───── Available data ─────

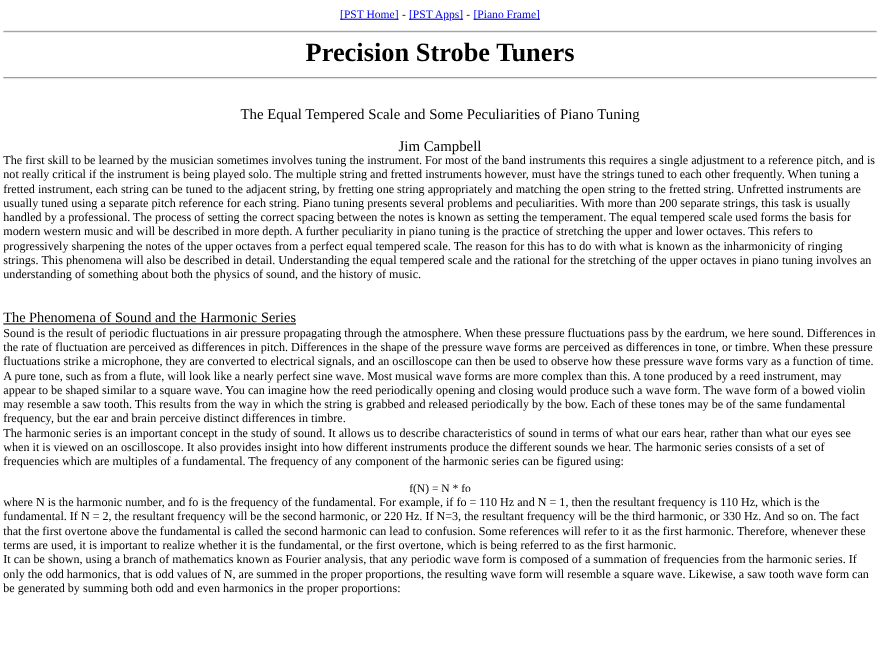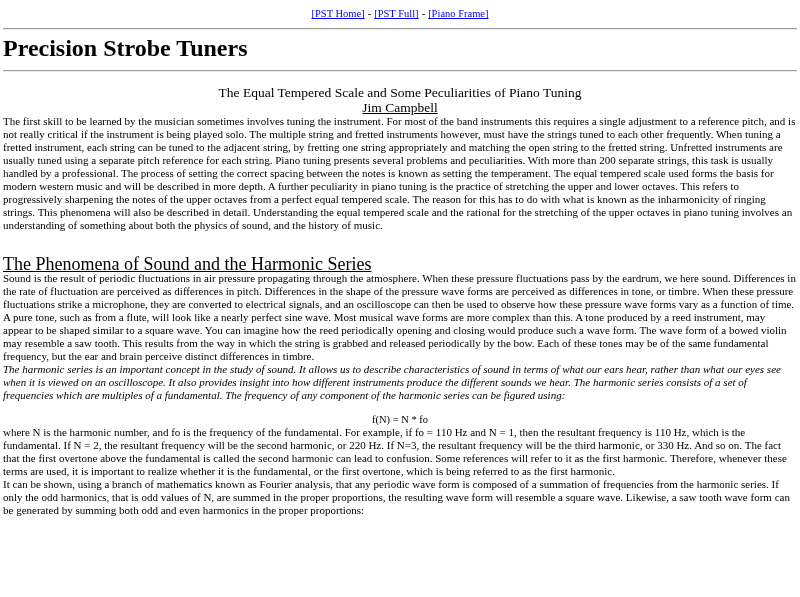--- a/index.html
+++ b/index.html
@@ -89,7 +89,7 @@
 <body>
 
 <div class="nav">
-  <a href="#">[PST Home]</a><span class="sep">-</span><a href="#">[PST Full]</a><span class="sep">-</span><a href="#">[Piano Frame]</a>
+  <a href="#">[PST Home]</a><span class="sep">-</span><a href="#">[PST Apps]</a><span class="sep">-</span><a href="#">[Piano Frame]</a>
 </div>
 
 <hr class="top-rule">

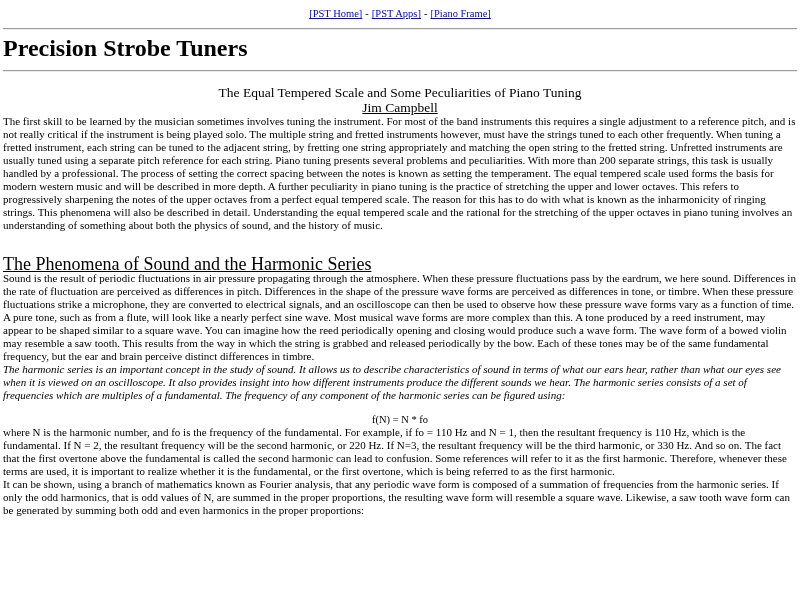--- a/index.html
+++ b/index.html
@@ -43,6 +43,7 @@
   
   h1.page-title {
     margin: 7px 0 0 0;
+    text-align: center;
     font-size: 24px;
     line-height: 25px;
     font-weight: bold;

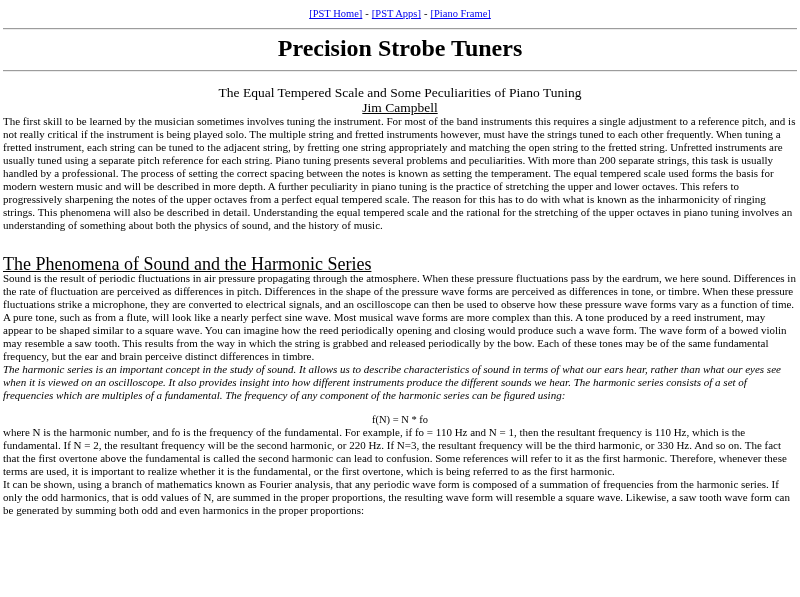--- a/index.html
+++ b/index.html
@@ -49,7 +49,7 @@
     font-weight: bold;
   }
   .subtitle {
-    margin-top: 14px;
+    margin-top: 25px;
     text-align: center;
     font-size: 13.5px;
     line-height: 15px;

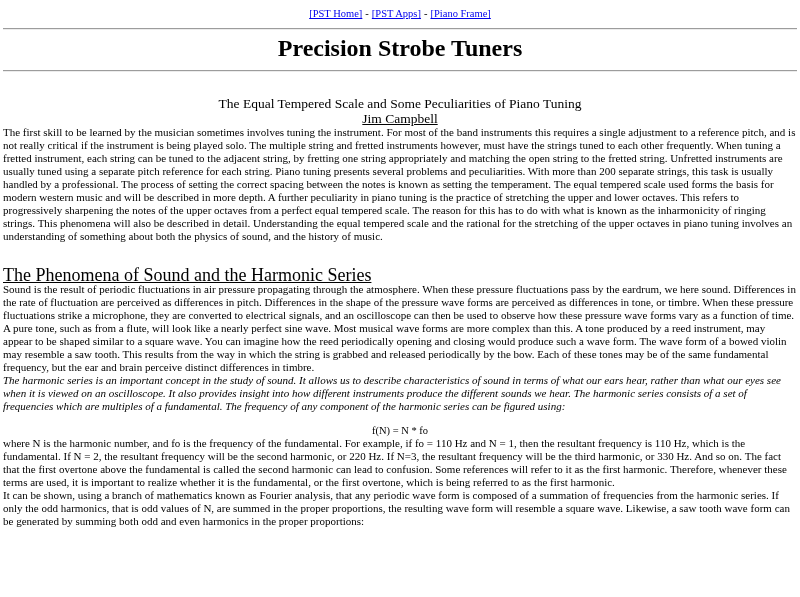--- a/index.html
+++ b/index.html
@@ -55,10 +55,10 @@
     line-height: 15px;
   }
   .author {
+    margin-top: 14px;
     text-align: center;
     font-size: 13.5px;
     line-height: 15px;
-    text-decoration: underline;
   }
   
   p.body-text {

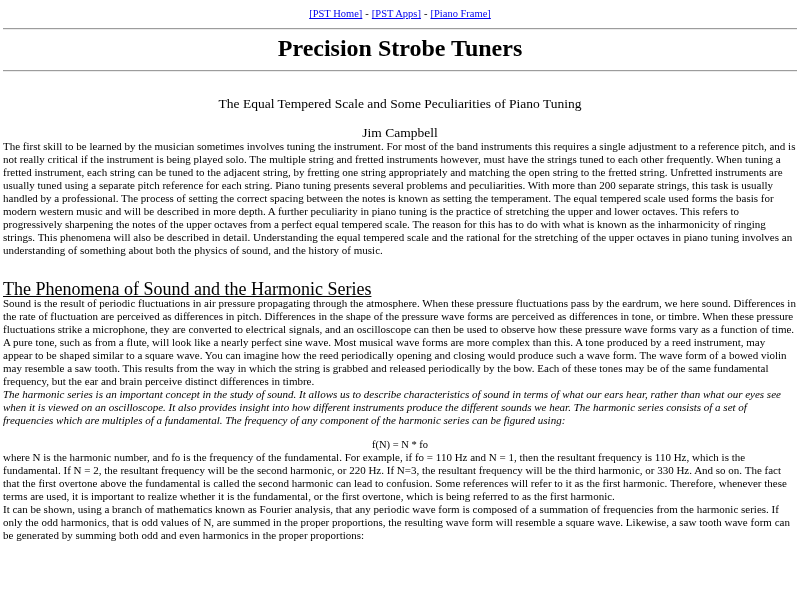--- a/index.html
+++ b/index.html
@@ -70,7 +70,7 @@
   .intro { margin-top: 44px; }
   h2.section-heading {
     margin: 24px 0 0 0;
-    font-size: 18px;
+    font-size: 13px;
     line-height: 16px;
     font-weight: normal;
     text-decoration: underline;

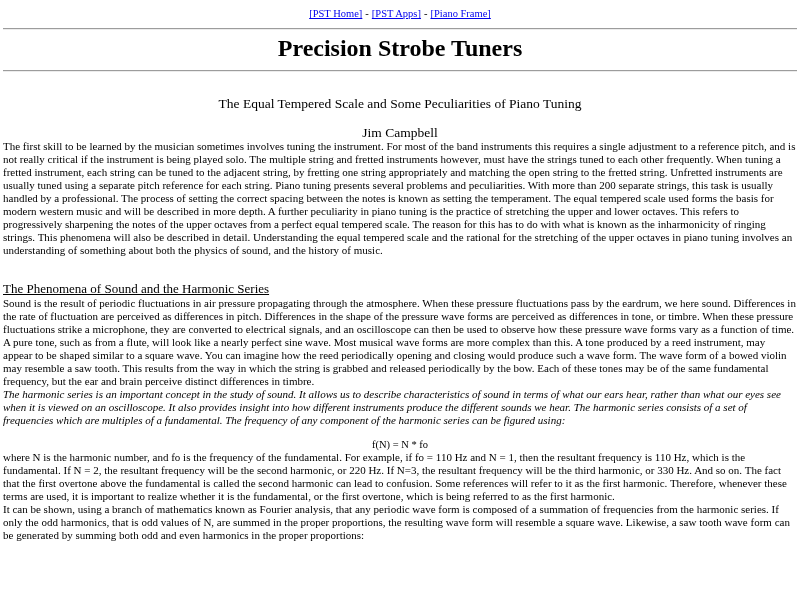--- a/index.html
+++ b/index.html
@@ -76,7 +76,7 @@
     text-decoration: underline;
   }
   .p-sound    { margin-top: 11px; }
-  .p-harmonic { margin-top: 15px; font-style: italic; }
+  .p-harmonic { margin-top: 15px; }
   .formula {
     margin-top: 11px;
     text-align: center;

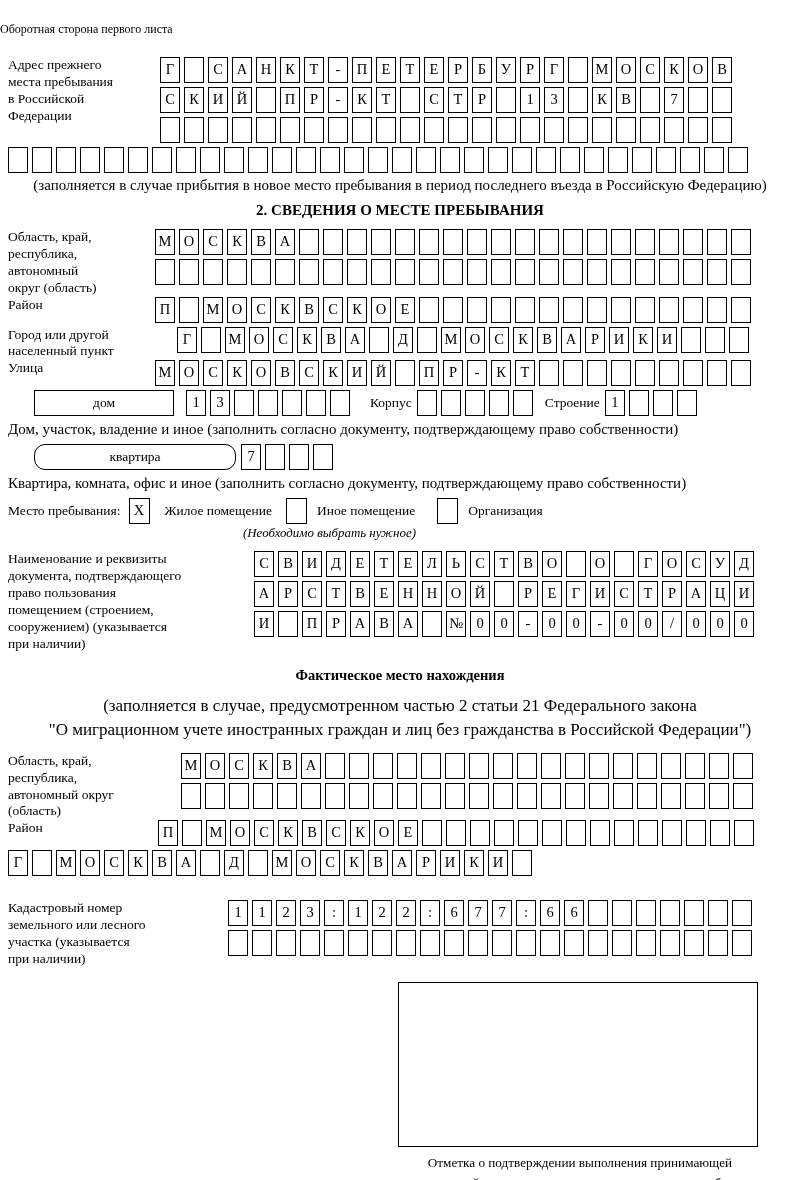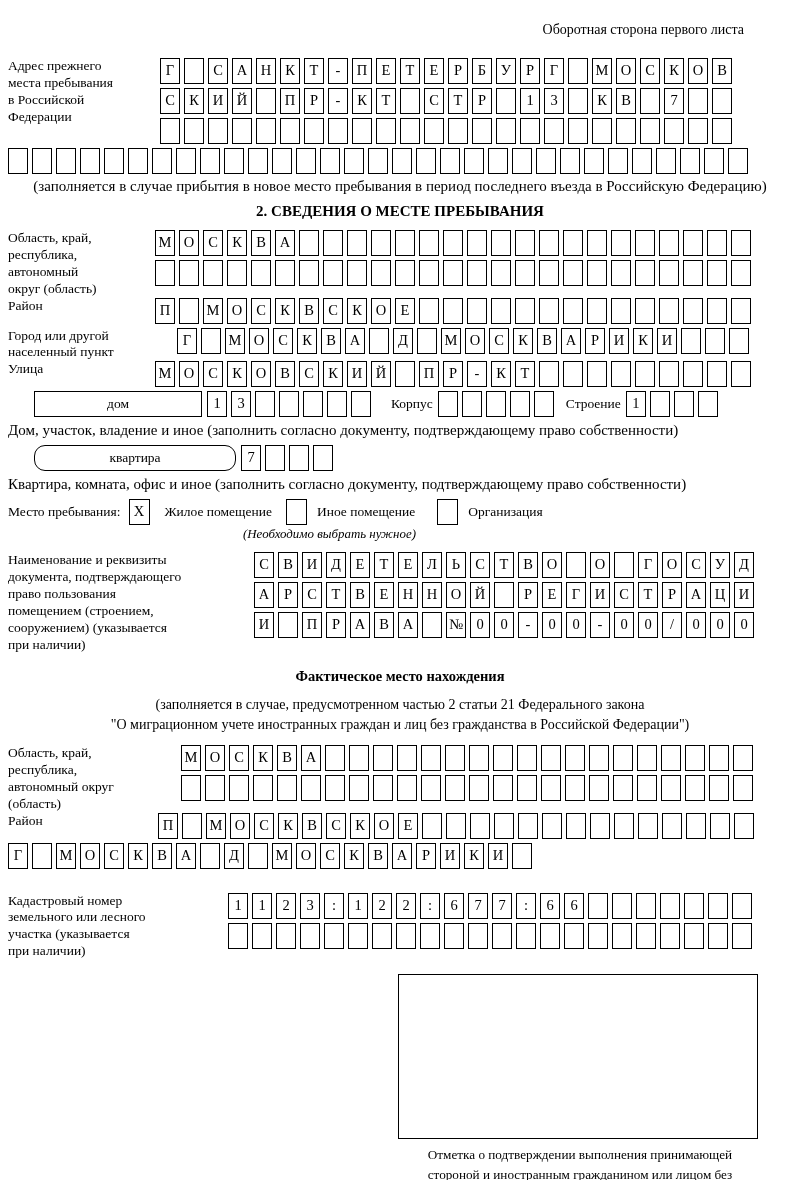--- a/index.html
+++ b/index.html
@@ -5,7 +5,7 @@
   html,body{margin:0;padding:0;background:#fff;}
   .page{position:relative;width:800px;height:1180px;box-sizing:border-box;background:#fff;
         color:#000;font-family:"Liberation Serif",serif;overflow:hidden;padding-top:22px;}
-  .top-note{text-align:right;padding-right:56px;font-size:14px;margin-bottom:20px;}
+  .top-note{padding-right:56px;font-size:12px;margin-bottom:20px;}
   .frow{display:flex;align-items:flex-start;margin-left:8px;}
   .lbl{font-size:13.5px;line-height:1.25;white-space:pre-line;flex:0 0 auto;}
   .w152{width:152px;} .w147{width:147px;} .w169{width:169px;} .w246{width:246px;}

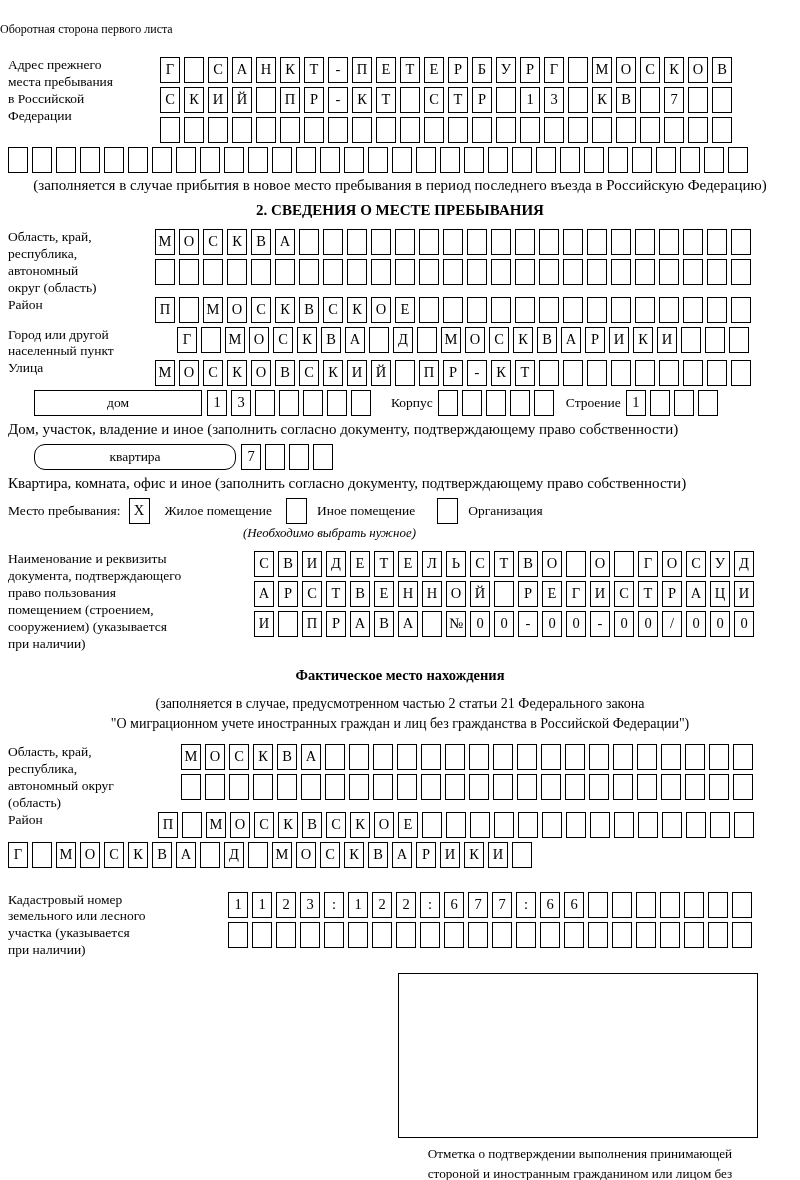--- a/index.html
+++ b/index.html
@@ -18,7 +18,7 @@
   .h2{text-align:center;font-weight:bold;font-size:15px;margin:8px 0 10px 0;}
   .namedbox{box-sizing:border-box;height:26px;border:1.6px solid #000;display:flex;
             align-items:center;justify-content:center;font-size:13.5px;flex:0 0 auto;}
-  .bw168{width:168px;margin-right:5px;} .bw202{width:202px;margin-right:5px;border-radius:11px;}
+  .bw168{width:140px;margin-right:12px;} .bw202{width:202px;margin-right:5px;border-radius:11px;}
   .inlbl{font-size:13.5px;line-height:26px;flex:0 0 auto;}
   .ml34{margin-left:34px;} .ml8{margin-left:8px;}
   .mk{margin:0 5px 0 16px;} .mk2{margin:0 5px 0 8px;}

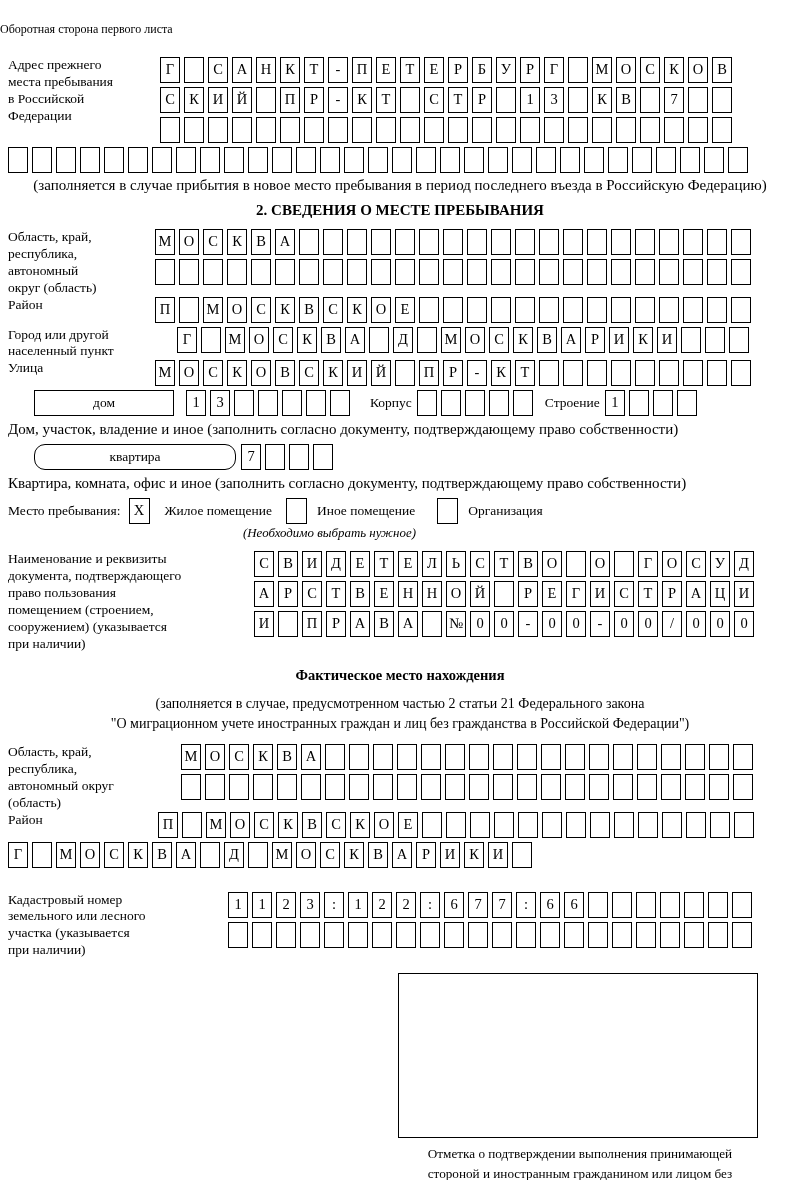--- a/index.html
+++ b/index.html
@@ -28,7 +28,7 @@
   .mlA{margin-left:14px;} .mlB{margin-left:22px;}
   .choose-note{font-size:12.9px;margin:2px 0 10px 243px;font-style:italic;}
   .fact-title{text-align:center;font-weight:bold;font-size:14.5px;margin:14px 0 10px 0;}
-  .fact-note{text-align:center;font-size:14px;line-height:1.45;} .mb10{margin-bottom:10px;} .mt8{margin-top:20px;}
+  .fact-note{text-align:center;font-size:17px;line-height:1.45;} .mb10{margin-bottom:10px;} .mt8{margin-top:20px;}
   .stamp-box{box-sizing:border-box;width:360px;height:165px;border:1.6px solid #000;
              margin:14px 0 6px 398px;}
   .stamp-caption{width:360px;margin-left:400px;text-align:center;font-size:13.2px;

─────

## Activity
Your copy should match the data above exactly, apart from the pictures.

## Response below
--- a/index.html
+++ b/index.html
@@ -89,7 +89,7 @@
 <body>
 
 <div class="nav">
-  <a href="#">[PST Home]</a><span class="sep">-</span><a href="#">[PST Full]</a><span class="sep">-</span><a href="#">[Piano Frame]</a>
+  <a href="#">[PST Home]</a><span class="sep">-</span><a href="#">[PST Apps]</a><span class="sep">-</span><a href="#">[Piano Frame]</a>
 </div>
 
 <hr class="top-rule">

--- a/index.html
+++ b/index.html
@@ -43,6 +43,7 @@
   
   h1.page-title {
     margin: 7px 0 0 0;
+    text-align: center;
     font-size: 24px;
     line-height: 25px;
     font-weight: bold;

--- a/index.html
+++ b/index.html
@@ -49,7 +49,7 @@
     font-weight: bold;
   }
   .subtitle {
-    margin-top: 14px;
+    margin-top: 25px;
     text-align: center;
     font-size: 13.5px;
     line-height: 15px;

--- a/index.html
+++ b/index.html
@@ -55,10 +55,10 @@
     line-height: 15px;
   }
   .author {
+    margin-top: 14px;
     text-align: center;
     font-size: 13.5px;
     line-height: 15px;
-    text-decoration: underline;
   }
   
   p.body-text {

--- a/index.html
+++ b/index.html
@@ -70,7 +70,7 @@
   .intro { margin-top: 44px; }
   h2.section-heading {
     margin: 24px 0 0 0;
-    font-size: 18px;
+    font-size: 13px;
     line-height: 16px;
     font-weight: normal;
     text-decoration: underline;

--- a/index.html
+++ b/index.html
@@ -76,7 +76,7 @@
     text-decoration: underline;
   }
   .p-sound    { margin-top: 11px; }
-  .p-harmonic { margin-top: 15px; font-style: italic; }
+  .p-harmonic { margin-top: 15px; }
   .formula {
     margin-top: 11px;
     text-align: center;

--- a/index.html
+++ b/index.html
@@ -5,7 +5,7 @@
   html,body{margin:0;padding:0;background:#fff;}
   .page{position:relative;width:800px;height:1180px;box-sizing:border-box;background:#fff;
         color:#000;font-family:"Liberation Serif",serif;overflow:hidden;padding-top:22px;}
-  .top-note{text-align:right;padding-right:56px;font-size:14px;margin-bottom:20px;}
+  .top-note{padding-right:56px;font-size:12px;margin-bottom:20px;}
   .frow{display:flex;align-items:flex-start;margin-left:8px;}
   .lbl{font-size:13.5px;line-height:1.25;white-space:pre-line;flex:0 0 auto;}
   .w152{width:152px;} .w147{width:147px;} .w169{width:169px;} .w246{width:246px;}

--- a/index.html
+++ b/index.html
@@ -18,7 +18,7 @@
   .h2{text-align:center;font-weight:bold;font-size:15px;margin:8px 0 10px 0;}
   .namedbox{box-sizing:border-box;height:26px;border:1.6px solid #000;display:flex;
             align-items:center;justify-content:center;font-size:13.5px;flex:0 0 auto;}
-  .bw168{width:168px;margin-right:5px;} .bw202{width:202px;margin-right:5px;border-radius:11px;}
+  .bw168{width:140px;margin-right:12px;} .bw202{width:202px;margin-right:5px;border-radius:11px;}
   .inlbl{font-size:13.5px;line-height:26px;flex:0 0 auto;}
   .ml34{margin-left:34px;} .ml8{margin-left:8px;}
   .mk{margin:0 5px 0 16px;} .mk2{margin:0 5px 0 8px;}

--- a/index.html
+++ b/index.html
@@ -28,7 +28,7 @@
   .mlA{margin-left:14px;} .mlB{margin-left:22px;}
   .choose-note{font-size:12.9px;margin:2px 0 10px 243px;font-style:italic;}
   .fact-title{text-align:center;font-weight:bold;font-size:14.5px;margin:14px 0 10px 0;}
-  .fact-note{text-align:center;font-size:14px;line-height:1.45;} .mb10{margin-bottom:10px;} .mt8{margin-top:20px;}
+  .fact-note{text-align:center;font-size:17px;line-height:1.45;} .mb10{margin-bottom:10px;} .mt8{margin-top:20px;}
   .stamp-box{box-sizing:border-box;width:360px;height:165px;border:1.6px solid #000;
              margin:14px 0 6px 398px;}
   .stamp-caption{width:360px;margin-left:400px;text-align:center;font-size:13.2px;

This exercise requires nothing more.